Top of Available data

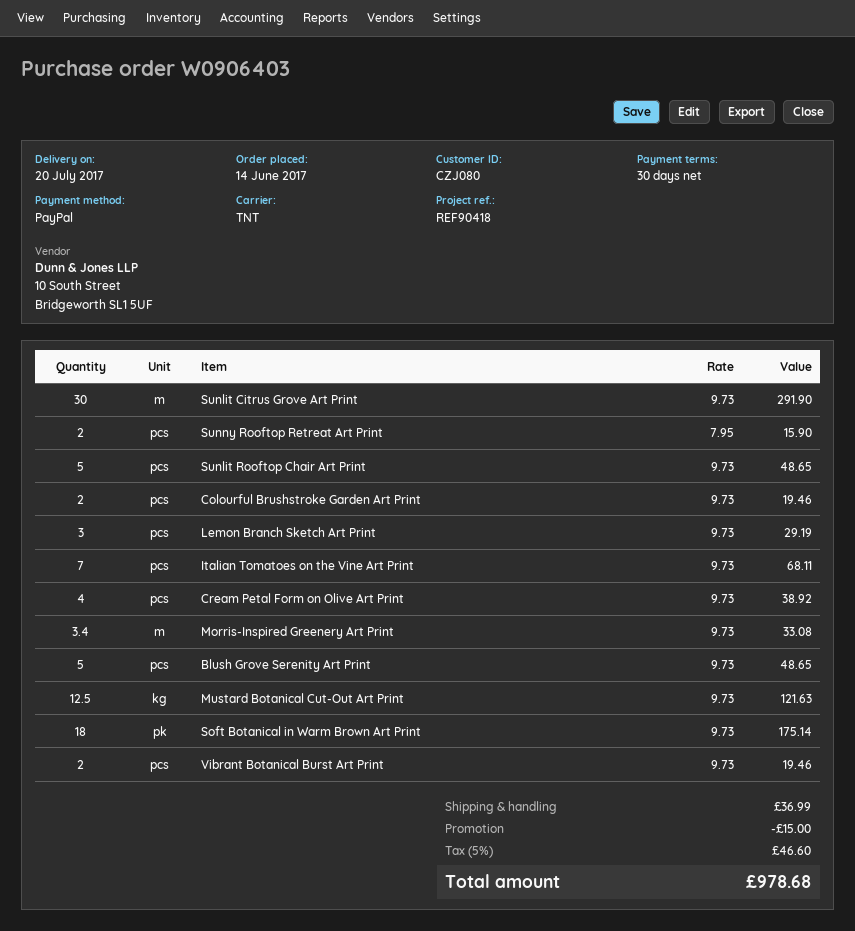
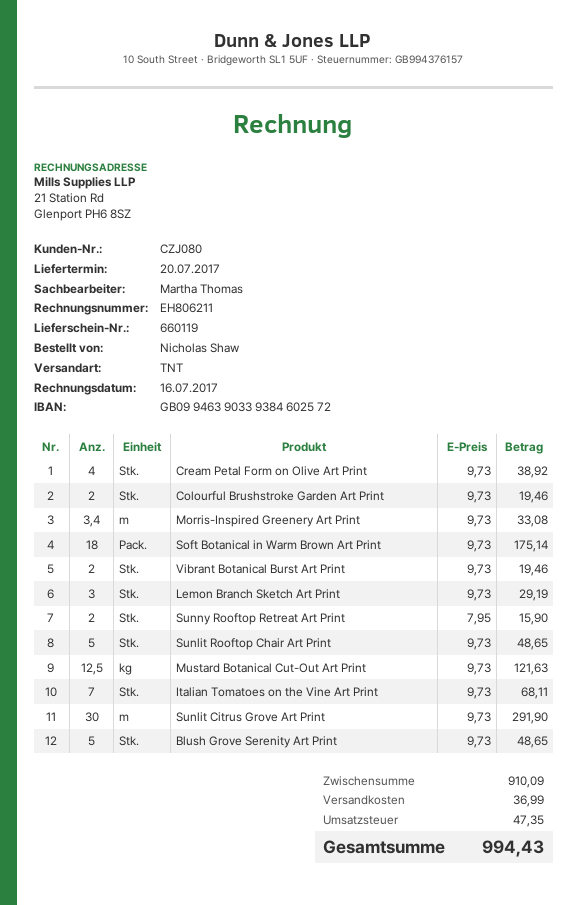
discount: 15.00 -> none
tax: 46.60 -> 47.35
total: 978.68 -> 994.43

Bottom of Available data
Top of Available data

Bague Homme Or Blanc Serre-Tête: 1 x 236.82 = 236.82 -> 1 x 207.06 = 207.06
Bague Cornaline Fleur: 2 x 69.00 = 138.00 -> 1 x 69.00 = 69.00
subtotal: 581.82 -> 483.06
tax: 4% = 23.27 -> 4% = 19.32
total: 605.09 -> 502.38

Bottom of Available data
Top of Available data

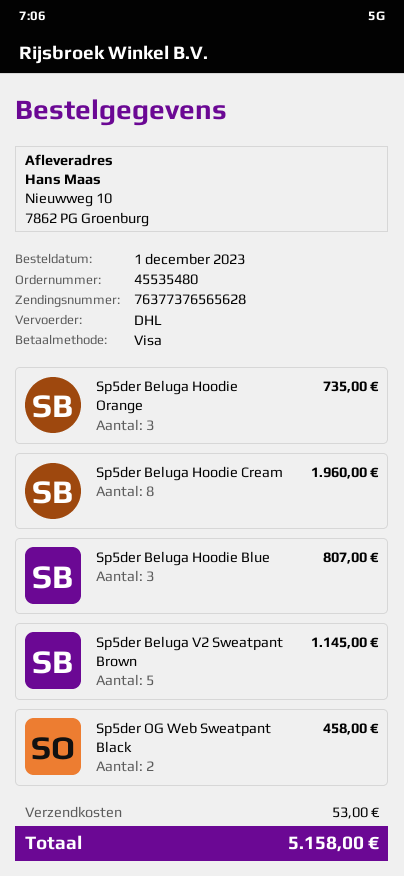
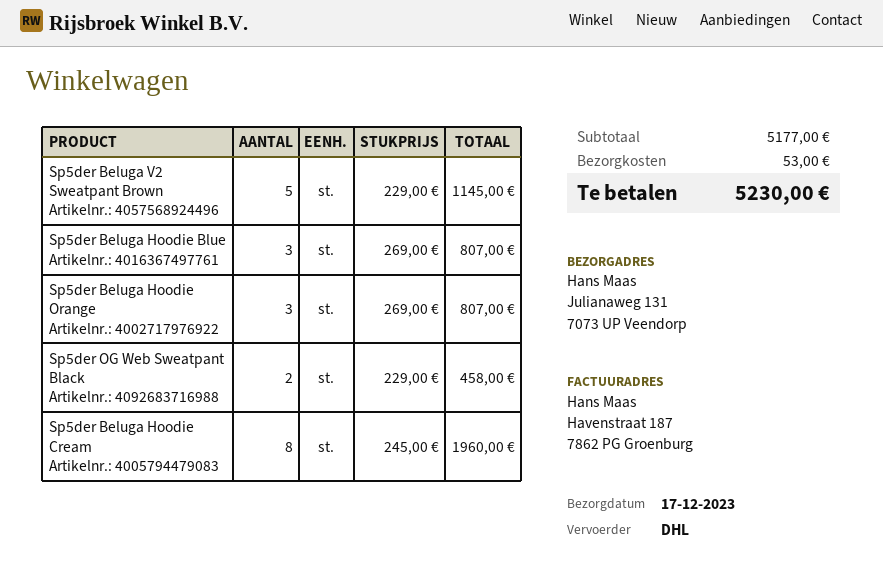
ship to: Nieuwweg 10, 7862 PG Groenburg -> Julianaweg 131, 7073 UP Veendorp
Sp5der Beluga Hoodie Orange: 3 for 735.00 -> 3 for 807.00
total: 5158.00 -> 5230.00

Bottom of Available data

* What you will do
Count how many lines in the listing above contain the word "Bague", and respond with only that number.

* Task solution
2